[ale] Measuring DSL performance

John Wells jb at sourceillustrated.com
Tue Mar 4 20:29:55 EST 2003


Greg,

The one I've used most is bwmon (http://bwmon.sf.net).  Works pretty
well...just parses /proc/net/dev and maintains average over a certain time
period, but it has some glitches.  For instance, it currently is telling
me that I have had a 3554.23 kbps max upstream throughput since I came
online tonight.  Um, yeah, ok.

I can't for the life of me remember the name of the other one, although it
was similar to bwmon and produced slightly different results.  Again, same
thing...parsing the /proc/net/dev file.  I downloaded it at around 3am
Sunday morning, gave it a quick couple of test runs, and deleted it before
bed...

Anyway, I guess I'll stick with bwmon and dslreports.  What I'm really
interested in testing is whether throughput is affected at all by using
PPPOE...in other words, whether I'll see an (albeit insignificant)
increase in spead by ridding myself of PPPOE overhead.  Course, I'm really
going with no-PPPOE so my connection will no longer drop every 20 or so
minutes, but I'm still curious as to what effect, if any, there will be. 
And, mind you, the test would be inherently flawed (no real control), but
what the hell ;-)

Thanks,

John

Greg said:
> What tools have you found ?  and are they what you want ?  You might
> also try hitting the logging functions and such.  Also try to search for
> "bandwidth monitors Linux" "network monitors Linux"  and several
> different search terms.  You also should know *how* they work since many
> just access and parse log files that you could then just save and
> examine yourself.
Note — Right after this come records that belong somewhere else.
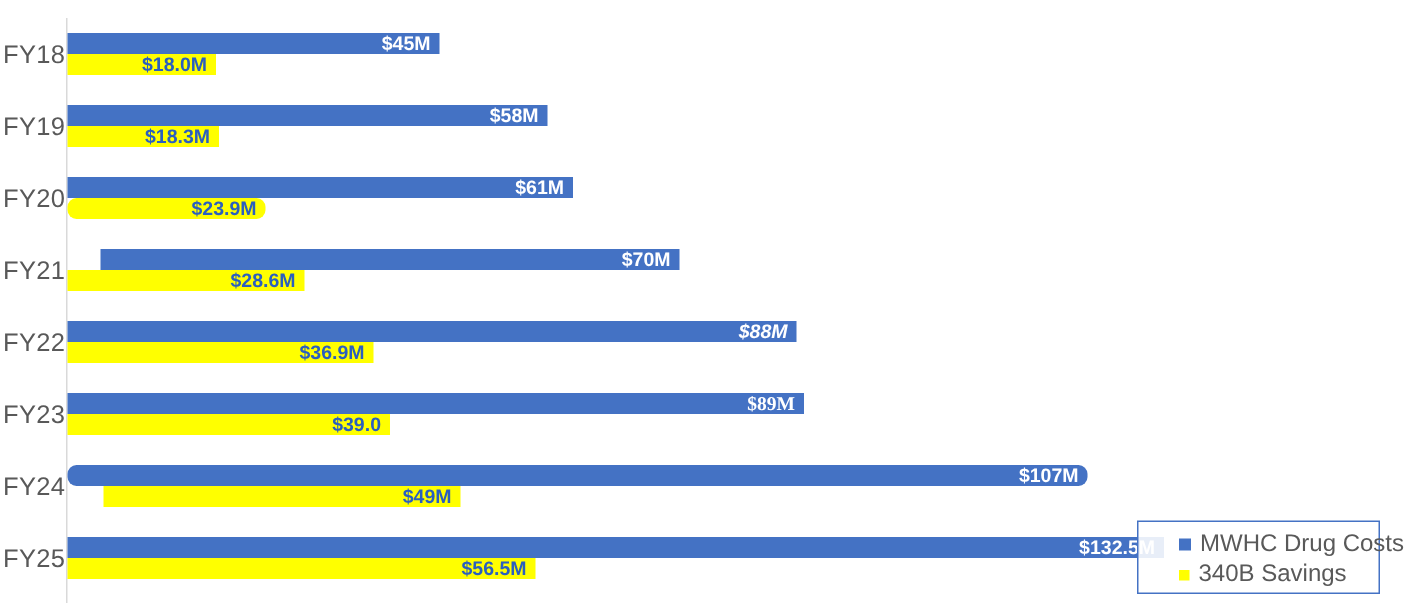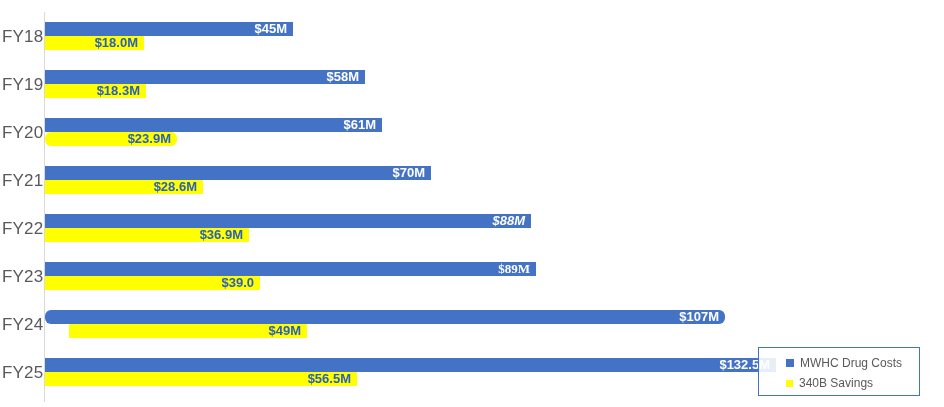--- a/index.html
+++ b/index.html
@@ -167,7 +167,7 @@
         </div>
         <div class="row" style="top: 157px;">
           <div class="cat-label">FY21</div>
-          <div class="bar cost" style="width: 386px; background: rgb(68, 114, 196);">
+          <div class="bar cost" style="width: 386px; background: rgb(68, 114, 196); margin-left: 22px;">
             <span class="bar-label" style="color: rgb(255, 255, 255);">$70M</span>
           </div>
           <div class="bar savings" style="width: 158px; background: rgb(255, 255, 0);">

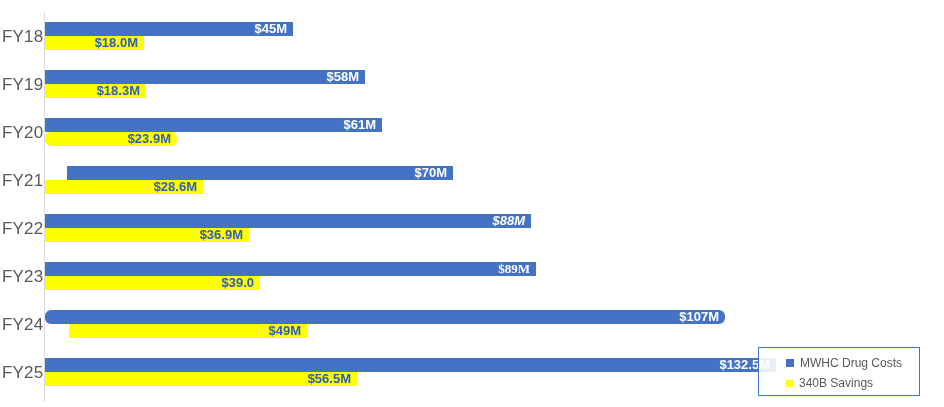--- a/index.html
+++ b/index.html
@@ -126,7 +126,7 @@
     background: #ffff00;
   }
   .legend-text {
-    font-size: 12px;
+    font-size: 16px;
     color: #595959;
     line-height: 14px;
   }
OpenBSD uses altq, mrtg (?), and some other network
> monitors that I am sure you could download and compile.  Syslog is
> prominent I think.
>
> If you don't find what you want, then give the list another ring and I
> will send you all of what I have found in Greg's Big List of Links
> (which is just a directory of saved pages over the many years and is not
> organized, so it would take a while).  Of course, you could also call up
> your ISP and see if what they have is useful.  Many keep such statistics
> as a matter of doing business.  I know when I was with Mindspring they
> had this info on their little app that connected you to the Internet.
>
> I don't really think that you will see a big difference, unless your ISP
> throttles the bandwidth, since Bell South owns the wires.  All that they
> will do is just push a few buttons/use a different router/whatever to
> change you over.  If it's all the same equipment/technology then it will
> be the same.  I have noticed that speedfactory's newsgroups seem to be a
> bit slower then telocity's were - or at least it seems that way.  I
> think that this is just due to Telocity's bigger size and more than
> likely bigger/faster/more hardware for news servers.